TASK PROMPT: Once you find the line with "shipping: 5.00 -> 0.00", copy it and every line after it through the end of the entries below, exactly as written.

**** DATA FOR THIS TASK ****

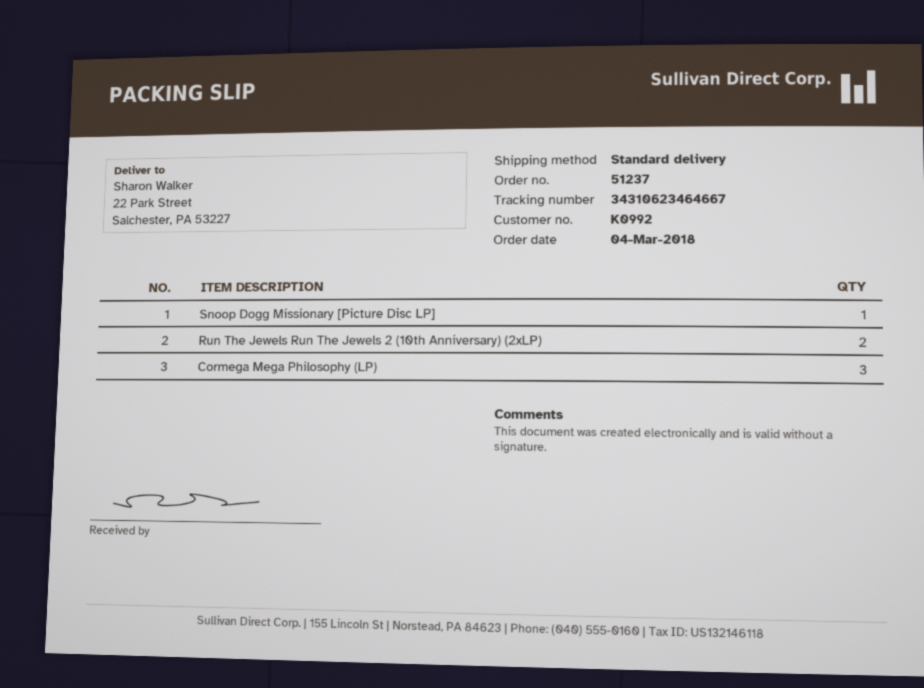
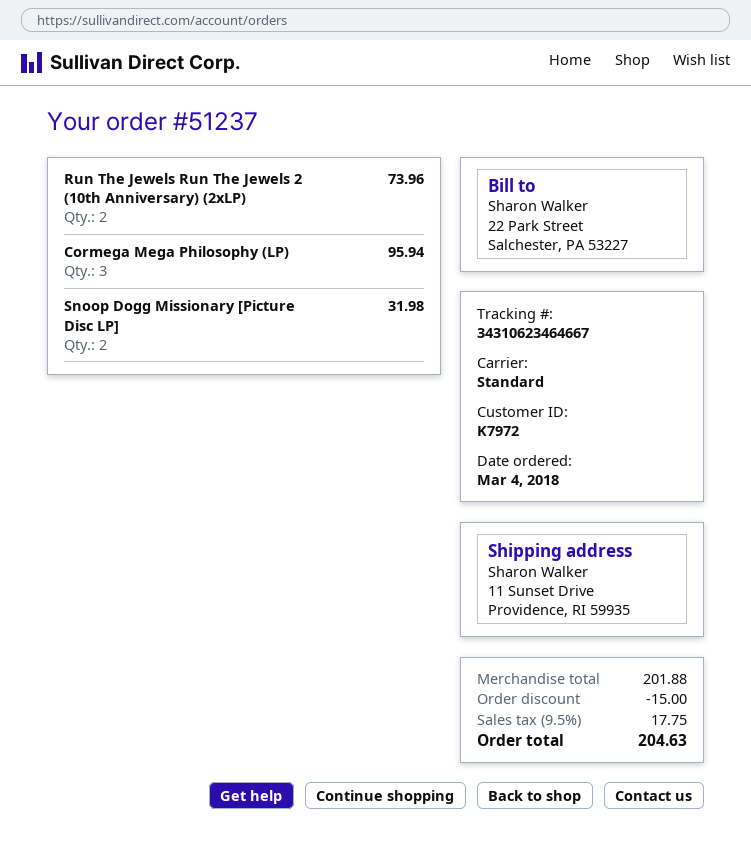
customer number: K0992 -> K7972
ship to: 22 Park Street, Salchester, PA 53227 -> 11 Sunset Drive, Providence, RI 59935
Snoop Dogg Missionary [Picture Disc LP]: 1 -> 2

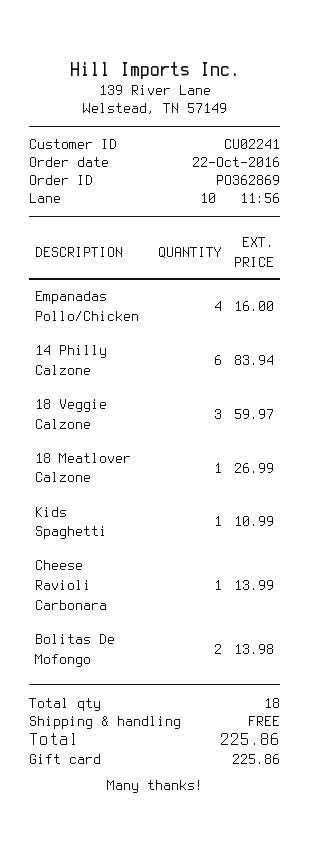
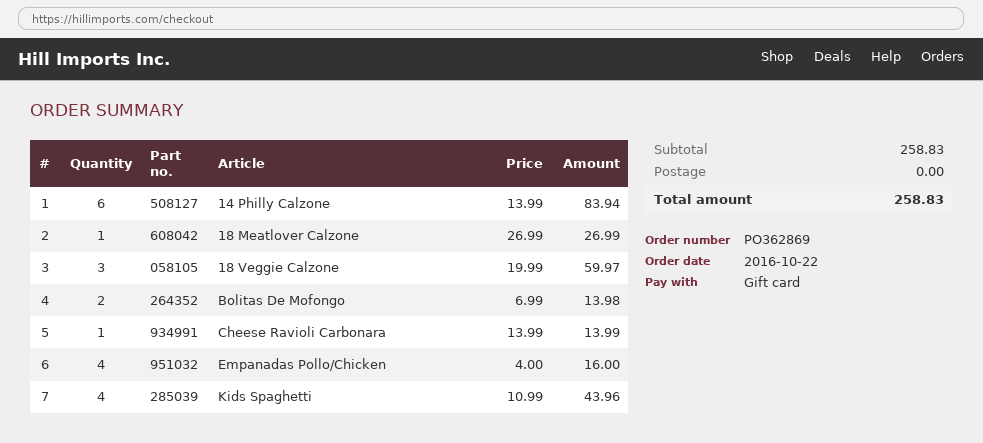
Kids Spaghetti: 1 for 10.99 -> 4 for 43.96
total: 225.86 -> 258.83

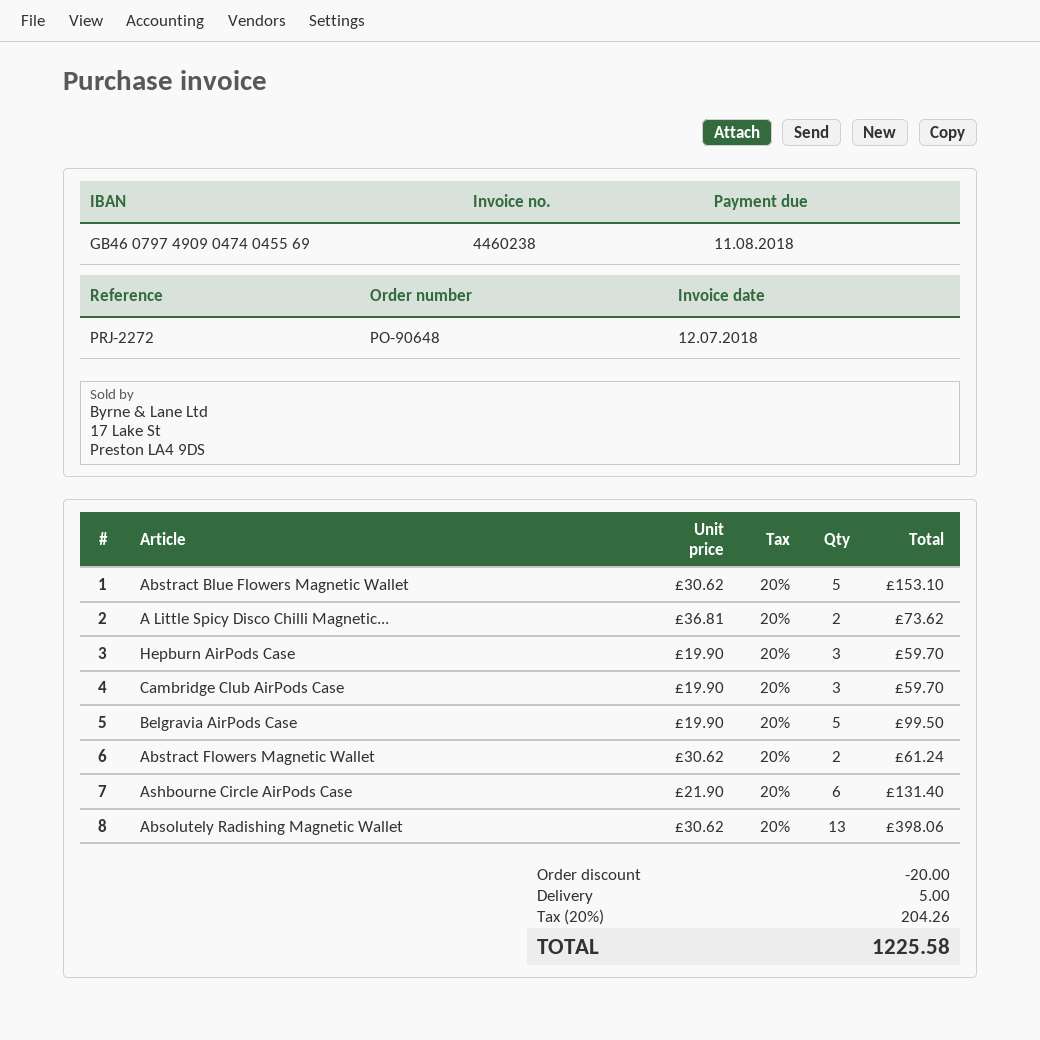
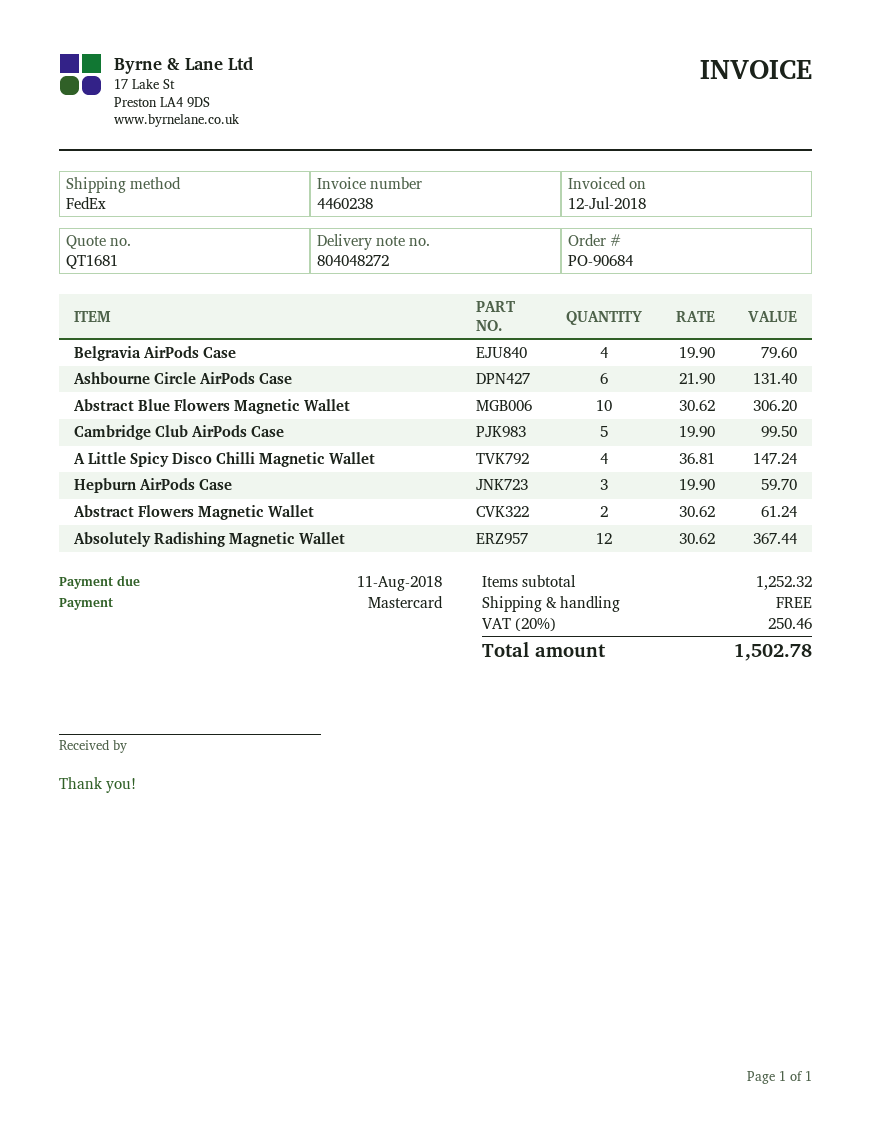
order number: PO-90648 -> PO-90684
Abstract Blue Flowers Magnetic Wallet: 5 x 30.62 = 153.10 -> 10 x 30.62 = 306.20
A Little Spicy Disco Chilli Magnetic...: 2 x 36.81 = 73.62 -> 4 x 36.81 = 147.24
Cambridge Club AirPods Case: 3 x 19.90 = 59.70 -> 5 x 19.90 = 99.50
Belgravia AirPods Case: 5 x 19.90 = 99.50 -> 4 x 19.90 = 79.60
Absolutely Radishing Magnetic Wallet: 13 x 30.62 = 398.06 -> 12 x 30.62 = 367.44
discount: 20.00 -> none
shipping: 5.00 -> 0.00
tax: 20% = 204.26 -> 20% = 250.46
total: 1225.58 -> 1502.78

****

WRITTEN RESPONSE:
shipping: 5.00 -> 0.00
tax: 20% = 204.26 -> 20% = 250.46
total: 1225.58 -> 1502.78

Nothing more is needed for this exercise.